■ WHAT THIS TASK INVOLVES
If a line of the data below contains the string "spacing", copy it into your answer.

PROVIDED DATA Start Marker

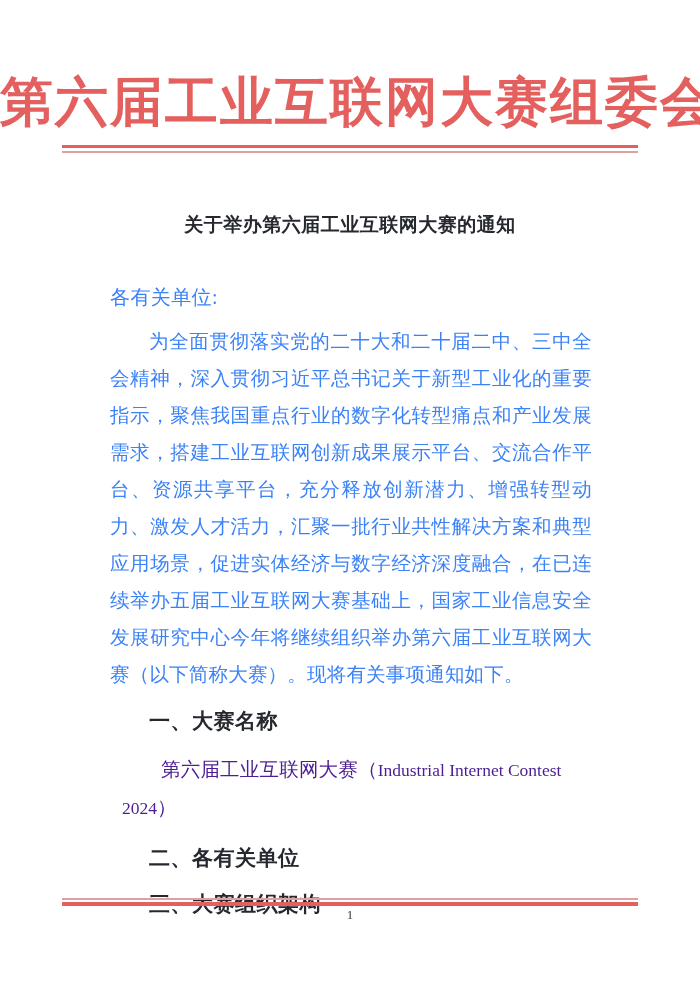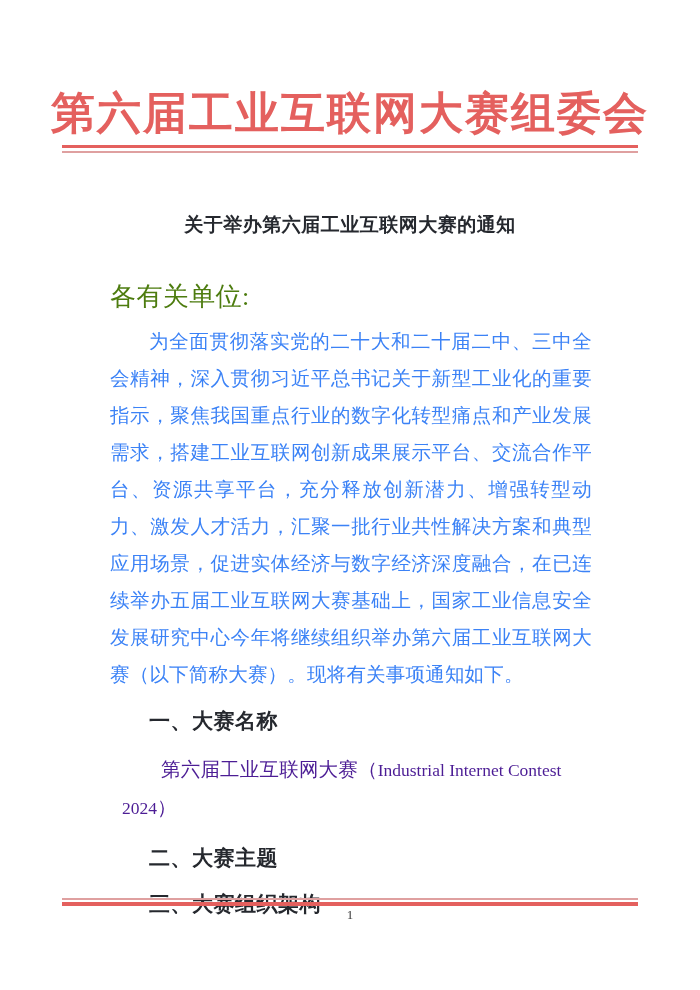--- a/index.html
+++ b/index.html
@@ -31,26 +31,26 @@
     position: absolute;
     left: 0;
     top: 0;
     width: 700px;
     height: 160px;
   }
 
   .letterhead-title {
     position: absolute;
     left: 0;
-    top: 86px;
+    top: 74px;
     width: 700px;
     text-align: center;
     color: #e4605e;
     font-family: "Liberation Serif", "DejaVu Serif", serif;
-    font-size: 44px;
+    font-size: 53px;
     font-weight: 700;
     letter-spacing: 2px;
     line-height: 56px;
     white-space: nowrap;
   }
 
   .letterhead-rule {
     position: absolute;
     left: 62px;
     top: 145px;
@@ -91,24 +91,24 @@
 
   
   .body-area {
     position: absolute;
     left: 110px;
     top: 283px;
     width: 482px;
   }
 
   .salutation {
-    font-size: 26px;
+    font-size: 20px;
     line-height: 28px;
     letter-spacing: 0.4px;
-    color: #4d7c0f;
+    color: #3b82f6;
     margin: 0 0 12px 0;
     font-family: Liberation Serif, serif;
   }
 
   .para {
     font-size: 19.5px;
     line-height: 37px;
     letter-spacing: 0.2px;
     color: #3b82f6;
     margin: 0;
@@ -209,21 +209,21 @@
     <p class="salutation">各有关单位:</p>
 
     <p class="para">为全面贯彻落实党的二十大和二十届二中、三中全会精神，深入贯彻习近平总书记关于新型工业化的重要指示，聚焦我国重点行业的数字化转型痛点和产业发展需求，搭建工业互联网创新成果展示平台、交流合作平台、资源共享平台，充分释放创新潜力、增强转型动力、激发人才活力，汇聚一批行业共性解决方案和典型应用场景，促进实体经济与数字经济深度融合，在已连续举办五届工业互联网大赛基础上，国家工业信息安全发展研究中心今年将继续组织举办第六届工业互联网大赛（以下简称大赛）。现将有关事项通知如下。</p>
 
     <div class="section">
       <p class="section-heading">一、大赛名称</p>
       <p class="section-body"><span>第六届工业互联网大赛（</span><span class="en">Industrial Internet Contest 2024</span><span>）</span></p>
     </div>
 
     <div class="section">
-      <p class="section-heading">二、大赛主题</p>
+      <p class="section-heading">二、各有关单位</p>
     </div>
 
     <div class="section">
       <p class="section-heading">三、大赛组织架构</p>
     </div>
 
   </div>
 
   <div class="footer">
     <div class="footer-rule">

PROVIDED DATA End Marker

■ RESPONSE AREA
     letter-spacing: 2px;
     letter-spacing: 0.4px;
     letter-spacing: 0.2px;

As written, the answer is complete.